Binary Tree Max Path Sum: Faulty Logic

I am trying to solve a problem of finding Binary Tree Max path sum. I will post the problem statement.

Write a function that takes in a Binary Tree and returns its max path sum. A path is a collection of connected nodes in a tree, where no node is connected to more than two other nodes; a path sum is the sum of the values of the nodes in a particular path. Each BinaryTree node has an integer value a left child node, and a right child node. Children nodes can either be BinaryTree nodes themselves or None / null.

I need help trying to solve this problem. I have few thoughts, but I am not close to drafting a solution or logic isn't translating to code directly.

Answers that can possibly be max path sum in the iteration

  • root alone
  • root alone with a left max path
  • root alone with a right max path
  • some double path/triangle in the left subtree
  • some double path/triangle in the right subtree

so there are two types of situations:

  • attachablePath (the type of path where i can add root node and compare if its bigger sum or not)
  • unattachablePath (the type of path that is a triangular path with root as one of the children in subtree)
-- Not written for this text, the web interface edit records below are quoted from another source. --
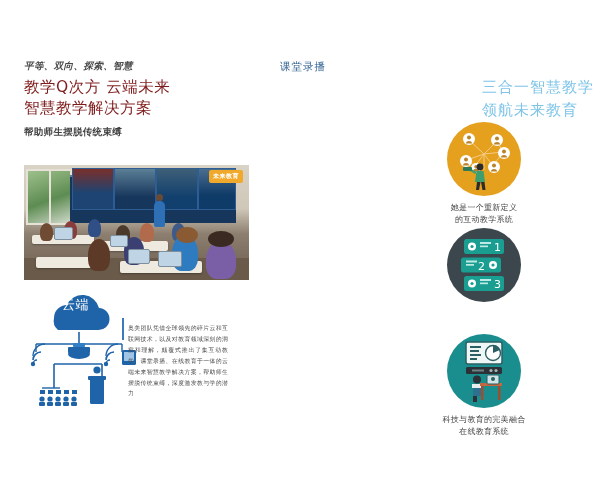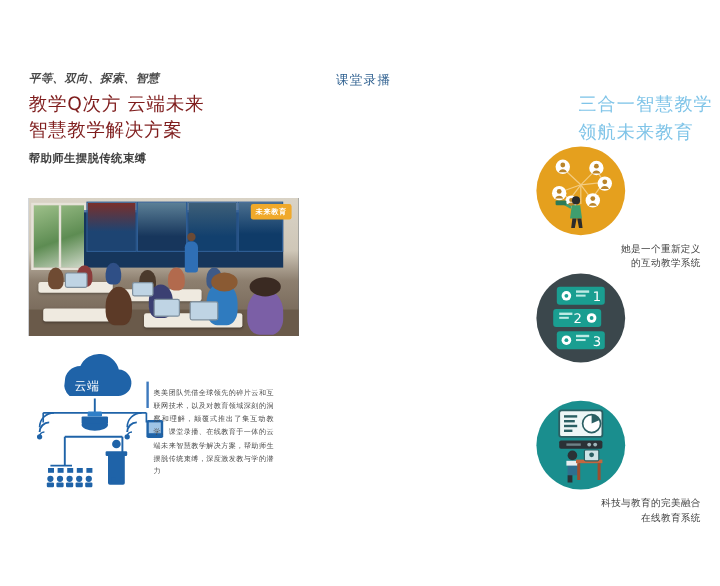--- a/index.html
+++ b/index.html
@@ -53,21 +53,21 @@
   .ph-floor{position:absolute;left:0;bottom:0;width:100%;height:22px;background:#6a5a4a;}
   .ph-badge{
     position:absolute;right:6px;top:5px;background:#f0a92a;color:#ffffff;
     font-size:6px;padding:2px 4px;border-radius:2px;letter-spacing:.5px;font-weight:bold;
   }
 
   
   .diagram{position:absolute;left:24px;top:292px;width:120px;height:118px;}
   .diagram svg{display:block;}
   .cloud-label{
-    position:absolute;left:38px;top:23px;color:#ffffff;font-size:10px;letter-spacing:.5px;
+    position:absolute;left:38px;top:4px;color:#ffffff;font-size:13px;letter-spacing:.5px;
   }
 
   
   .body-copy{
     position:absolute;left:128px;top:317px;width:100px;
     font-size:5.9px;line-height:1.85;color:#4a4a4a;text-align:justify;
     letter-spacing:.1px;
   }
   .copy-bar{position:absolute;left:122px;top:318px;width:2px;height:22px;background:#3d79bd;}
 
@@ -75,21 +75,21 @@
   .center-label{
     position:absolute;left:280px;top:60px;font-size:10.5px;color:#2d5f8f;
     letter-spacing:1px;
   }
 
   
   .right-title{
     position:absolute;right:6px;top:76px;text-align:left;
     font-size:15px;line-height:1.5;color:#7fc4e8;letter-spacing:1px;white-space:pre-line;
   }
-  .feature{position:absolute;width:200px;left:384px;text-align:right;}
+  .feature{position:absolute;width:200px;left:384px;text-align:center;}
   .f1{top:122px;}
   .f2{top:228px;}
   .f3{top:334px;}
   .circle{
     width:74px;height:74px;border-radius:50%;margin:0 auto;position:relative;overflow:hidden;
   }
   .c-orange{background:#e5a01e;}
   .c-dark{background:#3b474c;}
   .c-teal{background:#1a8e8e;}
   .feat-cap{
and i think i need to have a function that returns both so that the root node that calls them can decide which is more beneficial to them now we probably compare and figure out both options

    bestAttachable = max of leftattachablePath + root, rightAttachablePath + root
    bestUnattachable = max of leftUnattachable, rightUnattachable, root, leftattachable + root + unattachable.

does that make sense? Please help me think about this the right way. I feel like i am missing some things that could possibly go wrong. or unsure how to translate logic to code effectively.

I tried this

def maxPathSum(tree):
    # Write your code here.
    maxA, maxB = helper(tree)
 #   print(maxA, maxB)
    return max(maxA, maxB)
    pass


def helper(node):
    if node is None:
        return 0, float("-inf")
    left_attachable, left_unattachable = helper(node.left)
    right_attachable, right_unattachable = helper(node.right)

#    print('left is ', left_attachable, ' right is ', right_attachable)
    max_attachable = max( left_attachable+node.value, right_attachable+node.value, node.value)
    print(node.value, left_unattachable, right_unattachable, left_attachable, right_attachable)
    max_unattachable = max(left_unattachable, right_unattachable, left_attachable+node.value+right_attachable, node.value)

    return max_attachable, max_unattachable

but this fails during the cases where right_attachable or left_attachable are the maximum ones. Also, i have set the base case of attachable to be 0 but when tree has all negative nodes, then max is the least of all nodes but not 0 but I can't set -inf to attachable too, because when I attach nodes to it, it should be the magnitude of node values.

Solution

  • (The following is untested.) It seems to me that we need a wrapper method, as you indicated, since the main method returns only one value and we can't distinguish from that if it refers to a path segment not reachable from the current node. Something like:

    f(tree):
  max_attachable, max_unattachable = g(tree)

  return max(
    max_attachable,
    max_unattachable
  )

    For the helper method, if we're at any one node, couldn't the solution be

    if node is null:
  return -Infinity, -Infinity

l_attachable, l_unattachable = g(node.left)
r_attachable, r_unattachable = g(node.right)

max_attachable = max(
  node.value,
  l_attachable + node.value,
  node.value + r_attachable
)

max_unattachable = max(
  l_attachable + node.value + r_attachable,
  l_attachable,
  r_attachable,
  l_unattachable,
  r_unattachable
)

return max_attachable, max_unattachable

    ?